Coordinates of the point where the circle cuts the y axis =$(0,4+2\sqrt{3}),(0,4-2\sqrt{3})$

## In the figure, equation of the line joining the points A and B is x+2y=10. P and Q are points on this line. a. Find the coordinates of the points A and B. b. Find the coordinates of the points P that divides the line AB in the ratio 2:3. c. If AQ: BQ =2:3, find the coordinates of the point Q.
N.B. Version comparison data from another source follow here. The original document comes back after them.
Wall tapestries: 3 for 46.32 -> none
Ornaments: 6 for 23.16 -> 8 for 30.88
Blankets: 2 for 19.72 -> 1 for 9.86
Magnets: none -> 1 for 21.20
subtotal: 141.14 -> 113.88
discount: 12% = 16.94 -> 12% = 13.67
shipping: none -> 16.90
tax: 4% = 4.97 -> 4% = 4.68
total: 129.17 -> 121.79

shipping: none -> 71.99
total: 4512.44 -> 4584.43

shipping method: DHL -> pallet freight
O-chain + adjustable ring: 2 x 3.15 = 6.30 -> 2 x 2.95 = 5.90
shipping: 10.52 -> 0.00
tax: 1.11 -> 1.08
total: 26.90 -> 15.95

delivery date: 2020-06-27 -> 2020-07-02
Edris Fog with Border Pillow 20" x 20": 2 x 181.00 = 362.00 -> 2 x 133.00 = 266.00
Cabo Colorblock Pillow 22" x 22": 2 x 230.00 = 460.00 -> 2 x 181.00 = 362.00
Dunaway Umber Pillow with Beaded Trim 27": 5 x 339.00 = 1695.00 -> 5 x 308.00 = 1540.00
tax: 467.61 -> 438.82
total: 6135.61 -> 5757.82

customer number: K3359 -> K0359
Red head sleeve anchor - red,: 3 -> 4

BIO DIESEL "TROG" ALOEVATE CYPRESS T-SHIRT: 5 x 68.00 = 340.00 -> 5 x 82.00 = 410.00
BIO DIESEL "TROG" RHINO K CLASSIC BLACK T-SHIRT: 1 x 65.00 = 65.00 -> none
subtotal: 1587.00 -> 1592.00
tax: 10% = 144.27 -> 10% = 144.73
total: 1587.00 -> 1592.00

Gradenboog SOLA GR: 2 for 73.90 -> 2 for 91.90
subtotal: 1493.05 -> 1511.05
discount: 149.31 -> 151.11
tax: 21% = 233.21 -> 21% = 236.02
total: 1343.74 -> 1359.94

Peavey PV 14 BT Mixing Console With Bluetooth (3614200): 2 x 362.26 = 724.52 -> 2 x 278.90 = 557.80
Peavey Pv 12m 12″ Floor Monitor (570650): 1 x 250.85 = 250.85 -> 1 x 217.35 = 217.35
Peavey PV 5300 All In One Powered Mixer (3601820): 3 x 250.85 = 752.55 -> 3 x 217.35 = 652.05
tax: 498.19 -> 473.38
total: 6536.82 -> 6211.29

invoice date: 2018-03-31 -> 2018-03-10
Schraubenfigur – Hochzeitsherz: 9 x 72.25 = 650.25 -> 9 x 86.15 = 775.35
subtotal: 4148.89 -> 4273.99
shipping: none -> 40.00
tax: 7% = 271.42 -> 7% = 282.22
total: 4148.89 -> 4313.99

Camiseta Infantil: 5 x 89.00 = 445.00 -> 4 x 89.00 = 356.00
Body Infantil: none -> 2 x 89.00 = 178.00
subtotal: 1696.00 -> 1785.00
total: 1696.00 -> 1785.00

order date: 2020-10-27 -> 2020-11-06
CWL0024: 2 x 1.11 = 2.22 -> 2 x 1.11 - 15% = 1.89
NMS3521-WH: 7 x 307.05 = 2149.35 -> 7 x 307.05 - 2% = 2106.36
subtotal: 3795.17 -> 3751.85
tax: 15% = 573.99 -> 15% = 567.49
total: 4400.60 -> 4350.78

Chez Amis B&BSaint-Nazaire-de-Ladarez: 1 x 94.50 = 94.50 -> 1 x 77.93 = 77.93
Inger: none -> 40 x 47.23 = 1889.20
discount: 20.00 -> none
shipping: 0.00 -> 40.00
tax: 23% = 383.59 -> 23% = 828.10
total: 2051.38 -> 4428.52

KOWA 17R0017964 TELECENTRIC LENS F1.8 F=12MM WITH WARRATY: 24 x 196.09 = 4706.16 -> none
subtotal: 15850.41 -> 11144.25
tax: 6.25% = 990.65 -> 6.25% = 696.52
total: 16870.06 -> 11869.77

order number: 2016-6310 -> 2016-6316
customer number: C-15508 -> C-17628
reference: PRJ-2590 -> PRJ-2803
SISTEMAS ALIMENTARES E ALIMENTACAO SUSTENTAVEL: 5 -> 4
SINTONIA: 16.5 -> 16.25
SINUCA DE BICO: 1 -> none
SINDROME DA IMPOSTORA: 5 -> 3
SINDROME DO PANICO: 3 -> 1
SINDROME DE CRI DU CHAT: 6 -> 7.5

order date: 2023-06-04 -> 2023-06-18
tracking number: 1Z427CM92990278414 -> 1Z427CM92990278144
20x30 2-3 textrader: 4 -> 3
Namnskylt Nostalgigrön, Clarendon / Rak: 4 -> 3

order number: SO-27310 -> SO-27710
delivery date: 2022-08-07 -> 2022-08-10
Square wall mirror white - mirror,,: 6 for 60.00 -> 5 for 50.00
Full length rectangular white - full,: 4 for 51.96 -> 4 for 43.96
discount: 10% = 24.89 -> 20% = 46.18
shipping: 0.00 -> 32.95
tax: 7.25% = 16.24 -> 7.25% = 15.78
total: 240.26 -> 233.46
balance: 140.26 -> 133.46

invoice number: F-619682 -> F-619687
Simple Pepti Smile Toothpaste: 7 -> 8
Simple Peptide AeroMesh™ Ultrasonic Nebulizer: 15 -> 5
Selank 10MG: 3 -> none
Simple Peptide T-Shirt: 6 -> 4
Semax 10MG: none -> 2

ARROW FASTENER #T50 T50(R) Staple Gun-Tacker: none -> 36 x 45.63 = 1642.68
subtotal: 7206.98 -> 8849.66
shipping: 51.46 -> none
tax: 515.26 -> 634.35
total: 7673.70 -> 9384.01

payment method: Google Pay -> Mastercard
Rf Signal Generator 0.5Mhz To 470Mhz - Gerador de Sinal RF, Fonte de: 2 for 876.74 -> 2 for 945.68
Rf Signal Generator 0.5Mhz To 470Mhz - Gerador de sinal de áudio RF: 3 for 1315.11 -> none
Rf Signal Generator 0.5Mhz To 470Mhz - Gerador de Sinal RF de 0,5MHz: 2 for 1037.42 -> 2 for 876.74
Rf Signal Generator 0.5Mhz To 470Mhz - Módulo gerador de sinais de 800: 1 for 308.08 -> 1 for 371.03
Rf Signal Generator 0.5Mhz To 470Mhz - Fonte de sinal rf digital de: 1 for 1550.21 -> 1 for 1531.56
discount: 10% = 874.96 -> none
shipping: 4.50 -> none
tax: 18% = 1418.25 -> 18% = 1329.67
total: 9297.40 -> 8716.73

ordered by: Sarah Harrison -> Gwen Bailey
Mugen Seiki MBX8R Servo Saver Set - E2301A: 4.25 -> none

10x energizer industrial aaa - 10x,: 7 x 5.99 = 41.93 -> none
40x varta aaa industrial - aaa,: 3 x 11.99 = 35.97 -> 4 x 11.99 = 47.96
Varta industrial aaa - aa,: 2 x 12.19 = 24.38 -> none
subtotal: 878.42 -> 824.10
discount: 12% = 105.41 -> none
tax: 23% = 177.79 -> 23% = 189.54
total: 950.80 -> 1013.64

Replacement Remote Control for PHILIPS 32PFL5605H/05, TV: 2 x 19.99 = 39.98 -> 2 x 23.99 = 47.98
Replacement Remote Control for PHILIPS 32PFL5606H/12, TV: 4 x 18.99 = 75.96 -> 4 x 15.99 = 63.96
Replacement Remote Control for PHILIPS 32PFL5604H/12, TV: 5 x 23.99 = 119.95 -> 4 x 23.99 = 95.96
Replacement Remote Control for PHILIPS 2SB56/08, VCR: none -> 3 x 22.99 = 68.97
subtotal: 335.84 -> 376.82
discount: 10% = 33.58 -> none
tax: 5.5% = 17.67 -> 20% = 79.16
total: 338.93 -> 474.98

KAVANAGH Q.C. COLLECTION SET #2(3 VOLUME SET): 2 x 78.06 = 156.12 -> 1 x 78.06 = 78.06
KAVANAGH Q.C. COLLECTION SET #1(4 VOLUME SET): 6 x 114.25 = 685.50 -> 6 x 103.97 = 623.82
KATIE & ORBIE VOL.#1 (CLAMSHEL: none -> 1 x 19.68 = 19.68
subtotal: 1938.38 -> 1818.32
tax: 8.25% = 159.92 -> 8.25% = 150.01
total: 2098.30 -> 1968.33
a. Equation of the line AB is x+2y=10

Since the y coordinates of the point A is zero, $x+2\times 0=10,x=10$

Coordinates of A = (10,0)

Since the x coordinates of the point B is sero, 0+2y=10,y=5

Coordinates of B =(0,5)

b. AP : PB =2:3

x coordinates of P =$x_{1}+\frac{p}{(p+q)}(x_{2}-x_{1})$

$=10+\frac{2}{5}(0-10)=10+\frac{2}{5}\times -10$

$=10+-6$

y coordinates of p =$y_{1}+\frac{p}{p+q}(y_{2}-y_{1})$

$=0+\frac{2}{5}(5-0)=0+2=2$

Coordinates of P=(6,2)

c. AQ: BQ=2:3

Then BA: AQ=1:2

if x is the x coordinates of Q.

$0+\frac{1}{3}(x-0)=10$

$\frac{1}{3}(x-0)=10$

$x-0=10\times 3=3 0,x=30$

If y is the y coordinates of Q.

$5+\frac{1}{3}(y-5)=0,5+\frac{(y-5)}{3}=0$

$3\times 5+\frac{3(y-5)}{3}=3\times 0$

15+y-5=0,y=5-15=-10

Coordinates of Q =(30,-10)

## Check whether x-3 is a factor of the polynomial $2x^3 -x^2 -3x+4$.

$p(x)=2x^3 -x^2 -3x+4$

$p(3)=2\times 3^3 -3^2 -3\times 3+4$

$=54-9-9+4=40$,

since p(3) is not equal to zero, x-3 is not a factor of p(x).